> [Goal of the exercise]:
Each entry should be duplicated verbatim; its pictures should not be.

> [Records provided]:
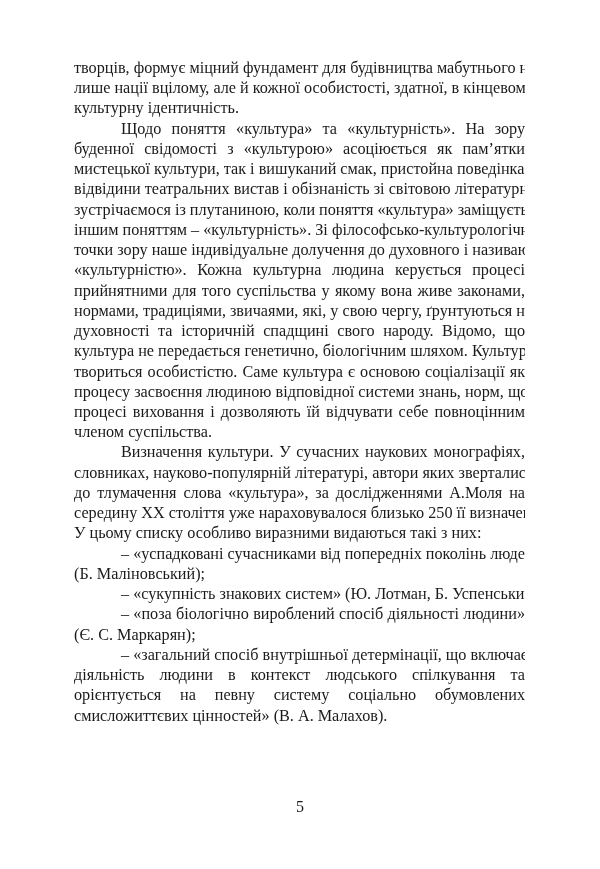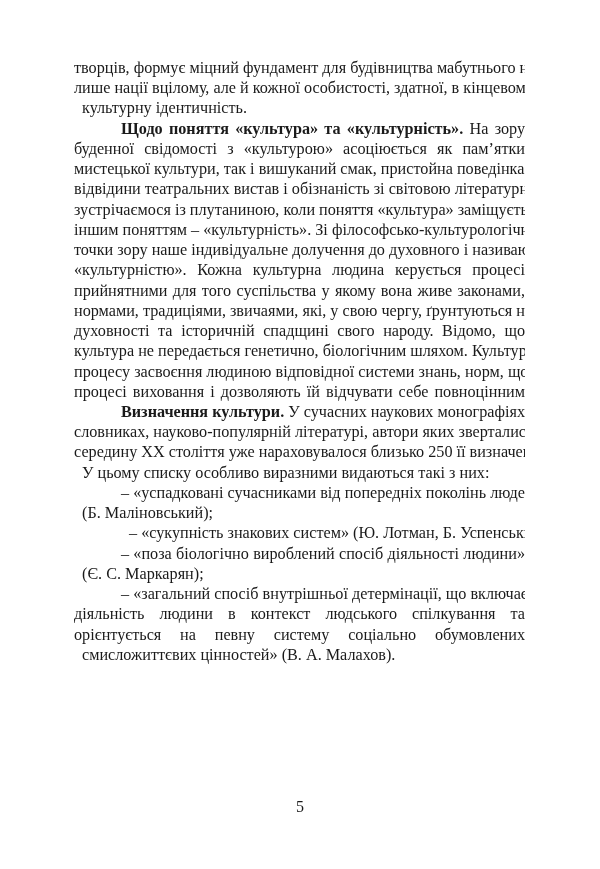--- a/index.html
+++ b/index.html
@@ -12,7 +12,7 @@
     height: 20.24px; line-height: 20.24px; white-space: nowrap;
     text-align: justify; text-align-last: justify; overflow: hidden;
   }
-  .line.last { text-align-last: left; margin-left: 8px; }
+  .line.last { text-align-last: left; }
   .line.indent { padding-left: 47px; }
   .b { font-weight: bold; }
   .pagenum {

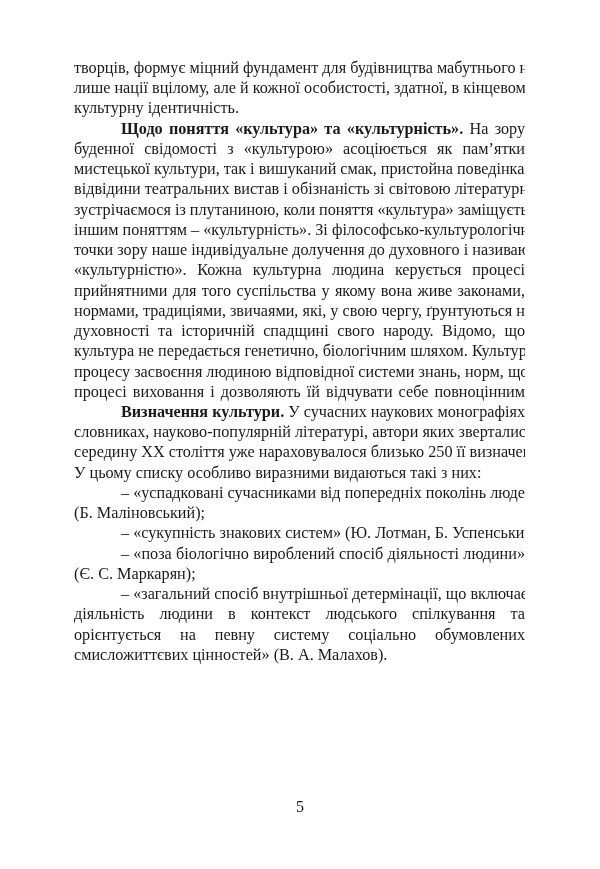--- a/index.html
+++ b/index.html
@@ -14,7 +14,7 @@
   }
   .line.last { text-align-last: left; }
   .line.indent { padding-left: 47px; }
-  .b { font-weight: bold; }
+  .b { font-weight: normal; }
   .pagenum {
     position: absolute; left: 0; width: 600px; top: 798px; text-align: center;
     font-family: "Liberation Serif", serif; font-size: 16px; color: #1a1a1a;

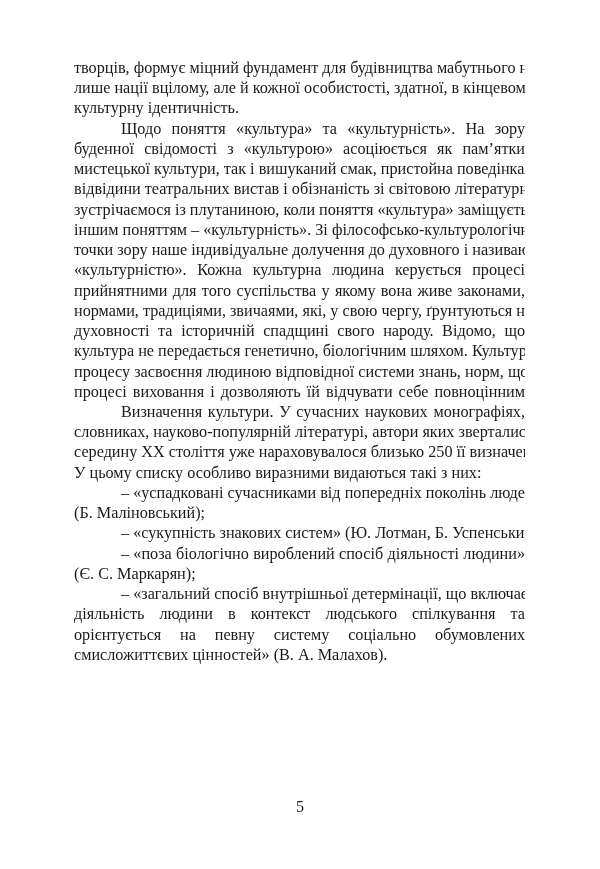--- a/index.html
+++ b/index.html
@@ -41,6 +41,7 @@
   <div class="line">нормами, традиціями, звичаями, які, у свою чергу, ґрунтуються на</div>
   <div class="line">духовності та історичній спадщині свого народу. Відомо, що</div>
   <div class="line">культура не передається генетично, біологічним шляхом. Культура</div>
+  <div class="line">твориться особистістю. Саме культура є основою соціалізації як</div>
   <div class="line">процесу засвоєння людиною відповідної системи знань, норм, що у</div>
   <div class="line">процесі виховання і дозволяють їй відчувати себе повноцінним</div>
 

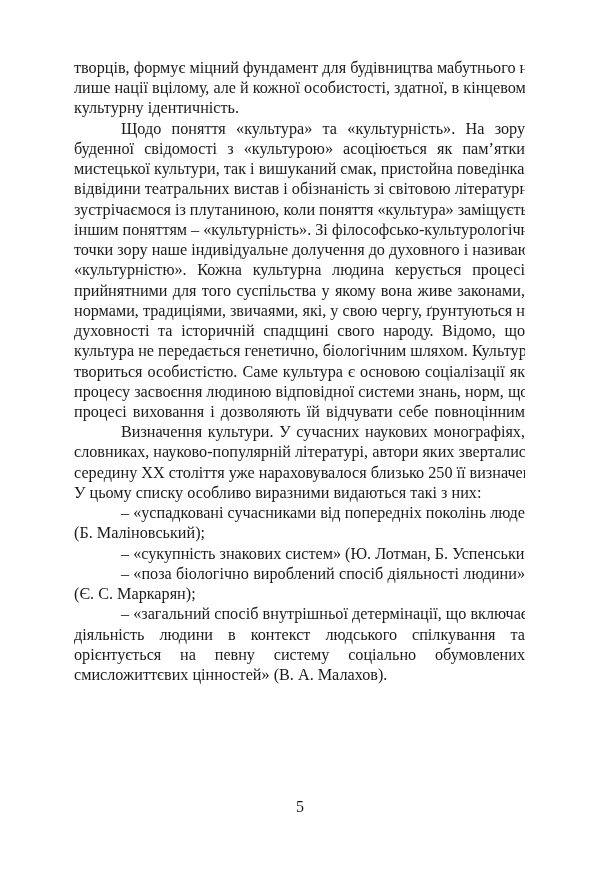--- a/index.html
+++ b/index.html
@@ -44,6 +44,7 @@
   <div class="line">твориться особистістю. Саме культура є основою соціалізації як</div>
   <div class="line">процесу засвоєння людиною відповідної системи знань, норм, що у</div>
   <div class="line">процесі виховання і дозволяють їй відчувати себе повноцінним</div>
+  <div class="line last">членом суспільства.</div>
 
   <div class="line indent"><span class="b">Визначення культури.</span> <span>У сучасних наукових монографіях,</span></div>
   <div class="line">словниках, науково-популярній літературі, автори яких зверталися</div>

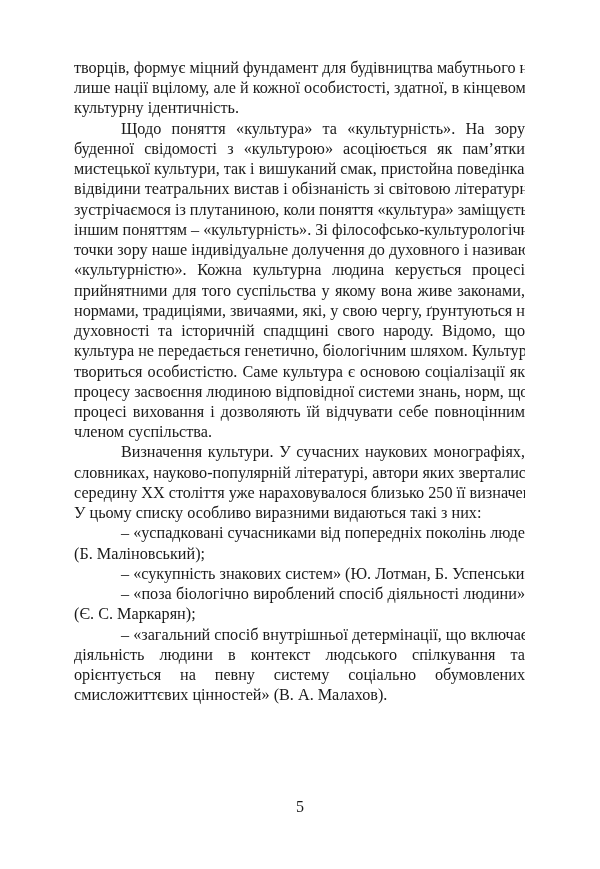--- a/index.html
+++ b/index.html
@@ -48,6 +48,7 @@
 
   <div class="line indent"><span class="b">Визначення культури.</span> <span>У сучасних наукових монографіях,</span></div>
   <div class="line">словниках, науково-популярній літературі, автори яких зверталися</div>
+  <div class="line">до тлумачення слова «культура», за дослідженнями А.Моля на</div>
   <div class="line">середину XX століття уже нараховувалося близько 250 її визначень.</div>
   <div class="line last">У цьому списку особливо виразними видаються такі з них:</div>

> [Solution for this exercise]:
--- a/index.html
+++ b/index.html
@@ -12,7 +12,7 @@
     height: 20.24px; line-height: 20.24px; white-space: nowrap;
     text-align: justify; text-align-last: justify; overflow: hidden;
   }
-  .line.last { text-align-last: left; margin-left: 8px; }
+  .line.last { text-align-last: left; }
   .line.indent { padding-left: 47px; }
   .b { font-weight: bold; }
   .pagenum {

--- a/index.html
+++ b/index.html
@@ -14,7 +14,7 @@
   }
   .line.last { text-align-last: left; }
   .line.indent { padding-left: 47px; }
-  .b { font-weight: bold; }
+  .b { font-weight: normal; }
   .pagenum {
     position: absolute; left: 0; width: 600px; top: 798px; text-align: center;
     font-family: "Liberation Serif", serif; font-size: 16px; color: #1a1a1a;

--- a/index.html
+++ b/index.html
@@ -41,6 +41,7 @@
   <div class="line">нормами, традиціями, звичаями, які, у свою чергу, ґрунтуються на</div>
   <div class="line">духовності та історичній спадщині свого народу. Відомо, що</div>
   <div class="line">культура не передається генетично, біологічним шляхом. Культура</div>
+  <div class="line">твориться особистістю. Саме культура є основою соціалізації як</div>
   <div class="line">процесу засвоєння людиною відповідної системи знань, норм, що у</div>
   <div class="line">процесі виховання і дозволяють їй відчувати себе повноцінним</div>
 

--- a/index.html
+++ b/index.html
@@ -44,6 +44,7 @@
   <div class="line">твориться особистістю. Саме культура є основою соціалізації як</div>
   <div class="line">процесу засвоєння людиною відповідної системи знань, норм, що у</div>
   <div class="line">процесі виховання і дозволяють їй відчувати себе повноцінним</div>
+  <div class="line last">членом суспільства.</div>
 
   <div class="line indent"><span class="b">Визначення культури.</span> <span>У сучасних наукових монографіях,</span></div>
   <div class="line">словниках, науково-популярній літературі, автори яких зверталися</div>

--- a/index.html
+++ b/index.html
@@ -48,6 +48,7 @@
 
   <div class="line indent"><span class="b">Визначення культури.</span> <span>У сучасних наукових монографіях,</span></div>
   <div class="line">словниках, науково-популярній літературі, автори яких зверталися</div>
+  <div class="line">до тлумачення слова «культура», за дослідженнями А.Моля на</div>
   <div class="line">середину XX століття уже нараховувалося близько 250 її визначень.</div>
   <div class="line last">У цьому списку особливо виразними видаються такі з них:</div>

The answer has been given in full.